Dos variantes más se suman a la ecuación. Una geográfica -el llamado índice de estrés hídrico-, y otro social -el cambio de tendencia que se producido en los movimientos migratorios-. Ambos convierten el éxodo al norte en imparable, invalidan los argumentos de los partidos y movimientos de derecha y extrema derecha en Europa y devuelven a la actualidad aquella famosa frase de Ortega y Gasset que dice que "toda la historia europea no es más que una migración hacia el norte". Según datos recogidos por el World Resources Institute, los cambios que se producen en el clima harán que la región del Sahel se convierta dentro de dos décadas en una de las más secas del mundo. La escasez de recursos hídricos destruirá la agricultura local y alimentar a la población será el mayor de los desafíos, factores ambos que espolearán la inmigración. Un movimiento migratorio que, al contrario del que se produjo en la década de los pasados sesenta, tendrá igualmente una naturaleza distinta: los nuevos migrantes no buscan acumular recursos y riqueza con el objetivo de retornar a su lugar de origen, si no que aspiran a quedarse y arraigar en el país de acogida. Un patrón que, como subraya el investigador e intelectual libanés Bichara Khader, "cambiará Europa".

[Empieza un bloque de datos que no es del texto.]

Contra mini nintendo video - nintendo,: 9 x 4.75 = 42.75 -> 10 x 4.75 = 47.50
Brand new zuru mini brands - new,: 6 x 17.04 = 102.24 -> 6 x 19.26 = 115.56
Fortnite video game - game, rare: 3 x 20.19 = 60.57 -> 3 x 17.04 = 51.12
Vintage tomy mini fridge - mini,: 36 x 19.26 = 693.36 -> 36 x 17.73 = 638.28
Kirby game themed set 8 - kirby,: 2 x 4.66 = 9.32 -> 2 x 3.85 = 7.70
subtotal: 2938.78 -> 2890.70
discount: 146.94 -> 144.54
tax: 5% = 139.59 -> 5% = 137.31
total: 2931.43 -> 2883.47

En este contexto, estrategias como las que defienden políticos conservadores como Matteo Salvini, Pablo Casado o Enmanuel Macron de cierre de fronteras e inversión en los países de origen parecen un brindis al electorado condenado al fracaso. Sobre todo si por inversión entienden, como ocurrió con Turquía, la militarización y el arrendamiento de estados con regímenes cuestionables para que ejerzan simplemente de gendarmes. "La puerta abierta por Italia en Libia no es nueva, pero sí muy peligrosa", explica el responsable de la ONG ya citado. "La llave la tienen ahora milicias y personajes reprobables como Al Bija, que no tiene respeto alguno por los derechos humanos. Y que están habituados a la extorsión. Si quieren más, solo tienen que abrir el grifo y dejar que el mar vuelva a llenarse de botes precarios", afirma. "Igual que Marruecos y Turquía, que desde hace tiempo saben sacar provecho económico y político de los miedos de Europa", concluye.